The disadvantage of this device is the relatively narrow functionality that does not allow using it as a relay of the frequency difference.

The closest in technical essence to the proposed one is a device containing the first and second rectifier blocks that perform the functions of a voltage amplitude meter, made in the form of diodes, the cathode and anode of which are, respectively, the generator voltage terminal and the network voltage terminal, algebraic adder, the first and second the inputs of which are connected, respectively, with the anode of the first and the cathode of the second diodes, the first and second operational amplifiers, which are, respectively, an inverter and a comparator, inputs which are connected to the output of the algebraic adder, the third and fourth diodes, the anodes of which are connected to the outputs of the first and second operational amplifiers, respectively, a multiplier, the inputs of which are connected to the cathodes of the third and fourth diodes, the first and second inverters, the inputs of which are connected, respectively, to the cathodes the third and fourth diodes, and the first and second actuators, the inputs of which are connected, respectively, with the output of the first and second operational amplifiers [2].

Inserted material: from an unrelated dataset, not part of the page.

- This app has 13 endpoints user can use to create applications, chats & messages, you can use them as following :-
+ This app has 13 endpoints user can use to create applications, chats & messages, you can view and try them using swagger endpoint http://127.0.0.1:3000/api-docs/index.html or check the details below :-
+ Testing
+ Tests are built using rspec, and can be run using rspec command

The disadvantage of the closest technical solution is the relatively narrow functionality, because it generates a signal of approximate equality of the amplitude of the voltage of the network and the generator, which indicates the time interval of a possible adjustment of the frequency of the generator to the network frequency, but does not produce signals of unacceptable mismatch of the frequencies of the input and synchronized signals for a given relative the permissible value of their mismatch. In addition, the known device has a relatively low accuracy in conditions of instability of the voltage of the network and the generator, as well as distortions that occur during processing of the input signals.

The technical result of the invention is the expansion of functionality and increased accuracy.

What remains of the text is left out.